_TASK TO COMPLETE_
Print every line from the start of the data, and when you reach the line with "con la CE 3;", include it and stop. Pictures are not part of the copy.

_DATASET RECORDS_

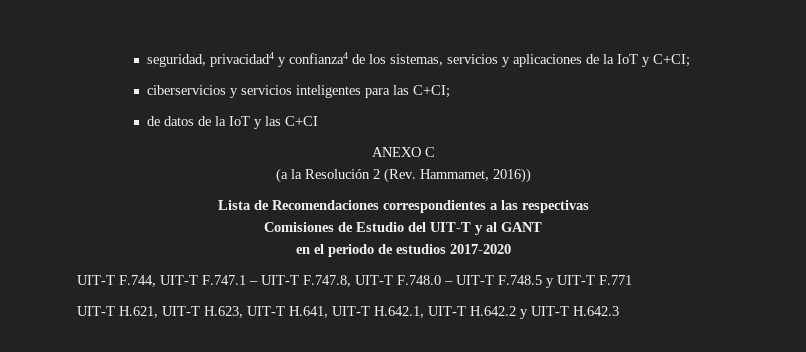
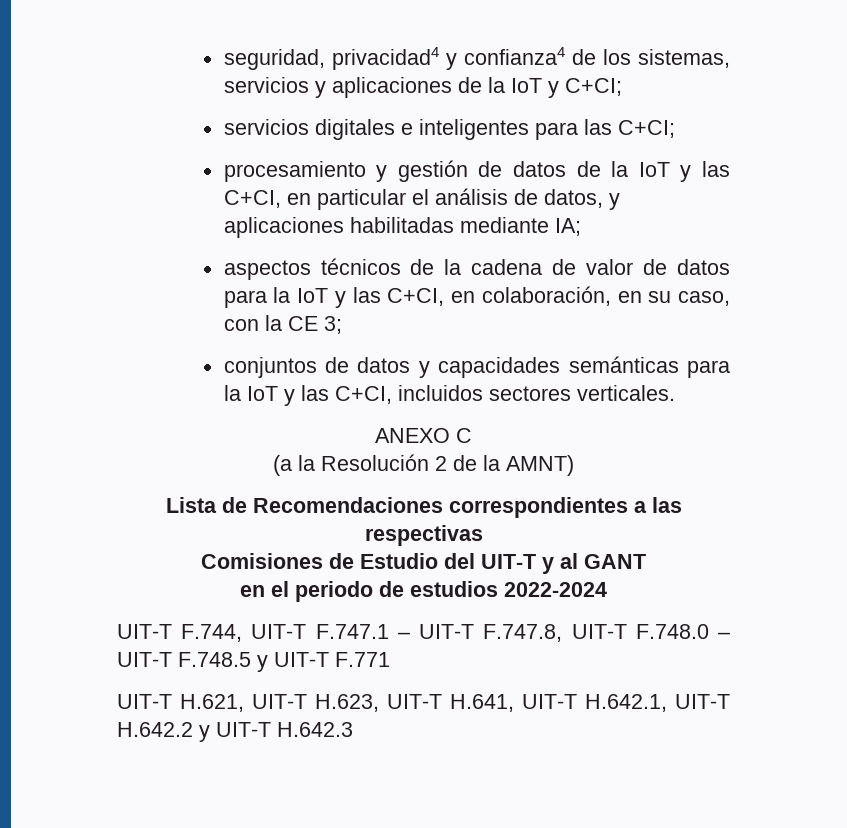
- ciberservicios y servicios inteligentes para las C+CI;
+ servicios digitales e inteligentes para las C+CI;
- de datos de la IoT y las C+CI
+ procesamiento y gestión de datos de la IoT y las C+CI, en particular el análisis de datos, y aplicaciones habilitadas mediante IA;
+ aspectos técnicos de la cadena de valor de datos para la IoT y las C+CI, en colaboración, en su caso, con la CE 3;
+ conjuntos de datos y capacidades semánticas para la IoT y las C+CI, incluidos sectores verticales.
- (a la Resolución 2 (Rev. Hammamet, 2016))
+ (a la Resolución 2 de la AMNT)
- en el periodo de estudios 2017-2020
+ en el periodo de estudios 2022-2024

_RESULT_
- ciberservicios y servicios inteligentes para las C+CI;
+ servicios digitales e inteligentes para las C+CI;
- de datos de la IoT y las C+CI
+ procesamiento y gestión de datos de la IoT y las C+CI, en particular el análisis de datos, y aplicaciones habilitadas mediante IA;
+ aspectos técnicos de la cadena de valor de datos para la IoT y las C+CI, en colaboración, en su caso, con la CE 3;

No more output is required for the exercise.